If your first sentence is true, pretty sure we will not be having a Gemini this woke.

If we care about the results, and the model showed an Asian and Black Nazi, then we know it is not really about the results.


how many leftist activist groups have you seen?


> Simple responses should be generated truthfully. Truth which is present in today's data.

Why would you rely on current LLM and -adjacent tech image generation to give you this? The whole point is to be creative and provide useful hallucinations.

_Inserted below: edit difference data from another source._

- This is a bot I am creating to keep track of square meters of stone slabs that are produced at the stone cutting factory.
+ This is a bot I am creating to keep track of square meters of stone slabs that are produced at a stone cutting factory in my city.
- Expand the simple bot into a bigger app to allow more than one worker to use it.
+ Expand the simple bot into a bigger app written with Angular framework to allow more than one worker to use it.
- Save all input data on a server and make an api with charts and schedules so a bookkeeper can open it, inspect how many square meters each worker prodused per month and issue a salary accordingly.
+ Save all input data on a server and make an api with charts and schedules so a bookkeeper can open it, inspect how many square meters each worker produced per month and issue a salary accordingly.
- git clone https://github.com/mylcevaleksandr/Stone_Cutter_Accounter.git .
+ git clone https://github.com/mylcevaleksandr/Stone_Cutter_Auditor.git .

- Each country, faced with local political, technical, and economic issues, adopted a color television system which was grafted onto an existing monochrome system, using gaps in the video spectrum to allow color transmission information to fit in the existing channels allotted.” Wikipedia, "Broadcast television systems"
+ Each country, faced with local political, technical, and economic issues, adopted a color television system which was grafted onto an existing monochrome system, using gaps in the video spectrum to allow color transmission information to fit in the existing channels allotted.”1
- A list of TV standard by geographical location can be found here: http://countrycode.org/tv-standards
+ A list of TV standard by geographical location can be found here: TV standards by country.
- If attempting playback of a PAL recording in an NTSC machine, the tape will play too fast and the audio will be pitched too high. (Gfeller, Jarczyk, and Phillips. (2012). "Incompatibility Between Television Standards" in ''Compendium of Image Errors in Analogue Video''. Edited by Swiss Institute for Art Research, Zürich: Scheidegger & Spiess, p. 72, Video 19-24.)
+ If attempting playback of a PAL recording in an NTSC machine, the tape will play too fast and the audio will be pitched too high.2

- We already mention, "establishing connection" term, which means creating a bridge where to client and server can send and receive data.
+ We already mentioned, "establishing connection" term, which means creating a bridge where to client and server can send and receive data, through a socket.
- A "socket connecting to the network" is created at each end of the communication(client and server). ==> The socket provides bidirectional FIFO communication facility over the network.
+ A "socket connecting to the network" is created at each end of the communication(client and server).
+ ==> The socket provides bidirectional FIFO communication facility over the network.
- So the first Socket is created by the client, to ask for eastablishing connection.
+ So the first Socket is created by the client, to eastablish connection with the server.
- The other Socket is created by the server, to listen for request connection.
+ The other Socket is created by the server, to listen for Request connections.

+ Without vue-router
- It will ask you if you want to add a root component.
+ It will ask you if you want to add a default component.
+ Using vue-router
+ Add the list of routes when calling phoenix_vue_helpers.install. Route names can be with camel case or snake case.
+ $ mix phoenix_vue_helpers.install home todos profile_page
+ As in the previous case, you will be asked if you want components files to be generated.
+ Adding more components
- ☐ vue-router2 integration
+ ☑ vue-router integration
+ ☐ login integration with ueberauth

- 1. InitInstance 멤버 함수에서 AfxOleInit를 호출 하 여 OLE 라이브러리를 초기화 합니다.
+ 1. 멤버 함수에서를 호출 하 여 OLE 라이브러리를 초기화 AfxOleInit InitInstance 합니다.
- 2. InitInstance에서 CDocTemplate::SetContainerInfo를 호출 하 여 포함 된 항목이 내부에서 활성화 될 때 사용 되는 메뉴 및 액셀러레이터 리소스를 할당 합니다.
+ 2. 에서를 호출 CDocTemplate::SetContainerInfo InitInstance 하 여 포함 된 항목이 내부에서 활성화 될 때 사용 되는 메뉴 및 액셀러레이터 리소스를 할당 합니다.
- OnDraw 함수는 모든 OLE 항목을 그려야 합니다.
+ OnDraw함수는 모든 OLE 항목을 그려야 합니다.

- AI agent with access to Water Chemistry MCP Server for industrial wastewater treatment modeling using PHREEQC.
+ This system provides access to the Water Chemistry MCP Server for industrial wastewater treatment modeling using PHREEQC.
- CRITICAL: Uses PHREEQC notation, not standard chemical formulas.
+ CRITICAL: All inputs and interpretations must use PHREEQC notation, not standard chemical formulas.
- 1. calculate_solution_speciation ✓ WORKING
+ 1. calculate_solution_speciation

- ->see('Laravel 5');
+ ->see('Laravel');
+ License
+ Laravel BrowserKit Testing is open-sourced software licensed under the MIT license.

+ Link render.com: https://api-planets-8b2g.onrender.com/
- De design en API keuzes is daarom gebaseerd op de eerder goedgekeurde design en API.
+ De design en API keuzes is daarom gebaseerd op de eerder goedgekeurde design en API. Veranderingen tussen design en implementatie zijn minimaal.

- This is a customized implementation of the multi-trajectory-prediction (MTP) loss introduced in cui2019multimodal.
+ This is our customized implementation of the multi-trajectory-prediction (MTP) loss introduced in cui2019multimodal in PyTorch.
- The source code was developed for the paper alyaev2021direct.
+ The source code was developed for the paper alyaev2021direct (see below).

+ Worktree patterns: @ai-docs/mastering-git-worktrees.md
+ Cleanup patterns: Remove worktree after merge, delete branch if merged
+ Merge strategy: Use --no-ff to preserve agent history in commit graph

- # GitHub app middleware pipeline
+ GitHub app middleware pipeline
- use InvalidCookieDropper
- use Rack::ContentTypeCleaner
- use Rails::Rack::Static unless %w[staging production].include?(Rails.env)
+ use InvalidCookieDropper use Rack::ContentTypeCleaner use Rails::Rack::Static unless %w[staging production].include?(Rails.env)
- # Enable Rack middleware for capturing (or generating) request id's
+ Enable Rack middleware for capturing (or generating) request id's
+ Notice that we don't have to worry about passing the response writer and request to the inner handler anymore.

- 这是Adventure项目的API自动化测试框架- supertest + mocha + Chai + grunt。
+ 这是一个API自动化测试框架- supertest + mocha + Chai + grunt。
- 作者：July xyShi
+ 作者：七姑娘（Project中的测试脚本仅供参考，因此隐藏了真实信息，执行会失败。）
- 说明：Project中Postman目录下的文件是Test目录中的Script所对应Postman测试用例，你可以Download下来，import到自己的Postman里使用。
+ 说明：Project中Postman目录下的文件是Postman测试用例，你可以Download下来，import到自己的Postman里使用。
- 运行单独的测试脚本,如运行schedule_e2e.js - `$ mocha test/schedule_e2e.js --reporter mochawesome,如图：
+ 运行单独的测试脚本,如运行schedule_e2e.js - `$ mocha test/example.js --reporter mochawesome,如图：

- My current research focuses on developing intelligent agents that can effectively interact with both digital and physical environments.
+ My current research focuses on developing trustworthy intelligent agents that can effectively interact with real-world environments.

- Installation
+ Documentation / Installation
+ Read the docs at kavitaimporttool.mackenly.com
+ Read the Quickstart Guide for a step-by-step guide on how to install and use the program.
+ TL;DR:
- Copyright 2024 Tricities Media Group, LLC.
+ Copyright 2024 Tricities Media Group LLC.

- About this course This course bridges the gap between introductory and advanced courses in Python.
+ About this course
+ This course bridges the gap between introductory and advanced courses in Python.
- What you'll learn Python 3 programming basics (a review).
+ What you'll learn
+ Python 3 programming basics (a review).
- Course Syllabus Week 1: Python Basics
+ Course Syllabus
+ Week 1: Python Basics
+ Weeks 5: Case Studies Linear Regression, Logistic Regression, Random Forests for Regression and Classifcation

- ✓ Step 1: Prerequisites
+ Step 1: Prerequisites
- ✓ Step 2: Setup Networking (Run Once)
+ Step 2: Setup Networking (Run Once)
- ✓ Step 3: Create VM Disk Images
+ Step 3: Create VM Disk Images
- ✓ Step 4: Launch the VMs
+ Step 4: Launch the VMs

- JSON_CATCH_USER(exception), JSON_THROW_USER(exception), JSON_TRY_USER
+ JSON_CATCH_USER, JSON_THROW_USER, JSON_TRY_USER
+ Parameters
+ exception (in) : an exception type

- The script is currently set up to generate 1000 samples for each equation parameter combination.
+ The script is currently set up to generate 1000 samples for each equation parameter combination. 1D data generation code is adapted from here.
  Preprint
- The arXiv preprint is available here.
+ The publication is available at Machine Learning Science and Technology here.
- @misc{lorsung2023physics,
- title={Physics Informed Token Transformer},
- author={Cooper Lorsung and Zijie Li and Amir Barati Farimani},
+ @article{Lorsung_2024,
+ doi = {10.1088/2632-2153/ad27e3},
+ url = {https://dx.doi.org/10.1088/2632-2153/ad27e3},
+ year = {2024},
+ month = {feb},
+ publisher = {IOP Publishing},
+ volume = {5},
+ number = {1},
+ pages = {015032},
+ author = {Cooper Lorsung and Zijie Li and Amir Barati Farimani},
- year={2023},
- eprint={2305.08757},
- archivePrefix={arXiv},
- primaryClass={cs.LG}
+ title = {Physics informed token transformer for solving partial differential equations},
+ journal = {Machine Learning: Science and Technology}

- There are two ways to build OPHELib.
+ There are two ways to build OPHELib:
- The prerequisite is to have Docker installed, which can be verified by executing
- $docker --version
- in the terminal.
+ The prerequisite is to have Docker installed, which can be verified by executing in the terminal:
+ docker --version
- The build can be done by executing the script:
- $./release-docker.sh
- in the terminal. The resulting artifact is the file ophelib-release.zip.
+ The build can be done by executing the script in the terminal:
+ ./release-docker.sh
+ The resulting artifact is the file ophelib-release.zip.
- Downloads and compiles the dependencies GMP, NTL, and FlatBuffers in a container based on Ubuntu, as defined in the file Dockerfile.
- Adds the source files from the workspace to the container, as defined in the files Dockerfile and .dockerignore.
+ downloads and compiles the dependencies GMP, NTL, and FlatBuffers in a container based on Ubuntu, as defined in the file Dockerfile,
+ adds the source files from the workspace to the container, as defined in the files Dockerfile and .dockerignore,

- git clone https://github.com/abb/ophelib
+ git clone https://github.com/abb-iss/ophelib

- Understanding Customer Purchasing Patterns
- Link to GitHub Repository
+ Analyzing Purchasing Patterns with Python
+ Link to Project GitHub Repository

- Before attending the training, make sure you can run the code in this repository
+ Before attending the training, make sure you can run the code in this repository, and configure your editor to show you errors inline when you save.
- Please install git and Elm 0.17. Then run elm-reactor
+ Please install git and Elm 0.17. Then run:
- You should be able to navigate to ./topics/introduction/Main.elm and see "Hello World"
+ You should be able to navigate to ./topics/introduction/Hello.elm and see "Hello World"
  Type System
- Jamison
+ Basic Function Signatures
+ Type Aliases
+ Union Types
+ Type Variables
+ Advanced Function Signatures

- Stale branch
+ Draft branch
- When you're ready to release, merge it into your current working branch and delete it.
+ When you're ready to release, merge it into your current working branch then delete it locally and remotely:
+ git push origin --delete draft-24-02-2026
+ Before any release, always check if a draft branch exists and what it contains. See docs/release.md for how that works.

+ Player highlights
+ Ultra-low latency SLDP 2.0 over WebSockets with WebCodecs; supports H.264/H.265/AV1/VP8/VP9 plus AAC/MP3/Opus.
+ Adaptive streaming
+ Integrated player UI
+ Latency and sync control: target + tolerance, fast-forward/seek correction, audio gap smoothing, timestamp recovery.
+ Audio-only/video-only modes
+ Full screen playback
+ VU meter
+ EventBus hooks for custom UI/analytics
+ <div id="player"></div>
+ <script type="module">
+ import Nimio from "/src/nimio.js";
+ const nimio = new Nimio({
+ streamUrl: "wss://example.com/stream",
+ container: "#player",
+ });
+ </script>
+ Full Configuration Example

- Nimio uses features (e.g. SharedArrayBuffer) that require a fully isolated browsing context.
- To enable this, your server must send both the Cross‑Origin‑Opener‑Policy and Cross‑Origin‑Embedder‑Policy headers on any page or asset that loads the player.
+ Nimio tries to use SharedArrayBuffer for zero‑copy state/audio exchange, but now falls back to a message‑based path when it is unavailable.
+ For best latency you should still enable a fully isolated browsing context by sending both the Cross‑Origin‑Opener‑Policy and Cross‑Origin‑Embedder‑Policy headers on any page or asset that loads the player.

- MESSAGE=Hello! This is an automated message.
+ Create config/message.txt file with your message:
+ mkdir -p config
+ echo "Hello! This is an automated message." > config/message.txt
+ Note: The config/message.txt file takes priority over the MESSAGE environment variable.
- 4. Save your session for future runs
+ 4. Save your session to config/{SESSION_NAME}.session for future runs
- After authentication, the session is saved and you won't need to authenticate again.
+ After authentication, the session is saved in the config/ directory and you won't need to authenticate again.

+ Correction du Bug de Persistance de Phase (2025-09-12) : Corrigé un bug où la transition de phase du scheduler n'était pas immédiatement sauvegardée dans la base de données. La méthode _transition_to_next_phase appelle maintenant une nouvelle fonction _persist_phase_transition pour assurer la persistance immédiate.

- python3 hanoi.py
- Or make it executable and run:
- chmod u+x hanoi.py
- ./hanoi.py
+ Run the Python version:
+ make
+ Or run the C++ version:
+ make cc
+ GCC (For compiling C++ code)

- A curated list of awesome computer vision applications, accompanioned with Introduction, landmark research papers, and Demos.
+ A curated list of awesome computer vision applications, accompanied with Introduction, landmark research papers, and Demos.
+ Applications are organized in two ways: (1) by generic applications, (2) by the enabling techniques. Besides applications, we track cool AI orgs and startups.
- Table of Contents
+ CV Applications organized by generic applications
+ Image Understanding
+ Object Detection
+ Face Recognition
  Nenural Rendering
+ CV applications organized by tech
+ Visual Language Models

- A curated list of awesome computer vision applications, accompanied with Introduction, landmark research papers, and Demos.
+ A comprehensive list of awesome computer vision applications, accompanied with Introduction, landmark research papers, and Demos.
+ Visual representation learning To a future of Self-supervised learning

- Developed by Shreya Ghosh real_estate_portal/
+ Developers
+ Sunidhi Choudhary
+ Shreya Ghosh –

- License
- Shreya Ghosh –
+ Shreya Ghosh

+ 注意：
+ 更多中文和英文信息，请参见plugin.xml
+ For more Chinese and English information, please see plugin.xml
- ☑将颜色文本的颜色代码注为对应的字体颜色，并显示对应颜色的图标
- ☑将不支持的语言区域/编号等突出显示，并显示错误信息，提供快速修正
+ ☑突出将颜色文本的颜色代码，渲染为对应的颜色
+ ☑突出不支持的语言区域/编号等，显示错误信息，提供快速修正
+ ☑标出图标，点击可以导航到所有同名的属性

We have existing sources that provide accurate and correct info in a deterministic way.


Creative doesn't mean to consequently manipulate output to match a certain ideology.


I'm sure people with this take will be totally happy at the "historically accurate" pictures of Jesus then (he would not have been white and blue eyed)


I would absolutely love if image generators produced more historically accurate pictures of jesus. That would generate a really lovely news cycle and maybe would even nudge modern representations to be a bit more realistic.


I don't think most people care about Jesus's ethnicity, but it seems quite likely that without adjustment he would be rendered as quite white since a lot of imagery and art depict him as such. Or maybe the model would be smart enough to understand if the prompt was for a more historically accurate image or something like the archetype of Jesus.


People in this forum seem to care quite deeply about the ethnicity of AI-generated fictitious randos. So when it comes to actual Jesus, I think you might be mistaken on how much people care.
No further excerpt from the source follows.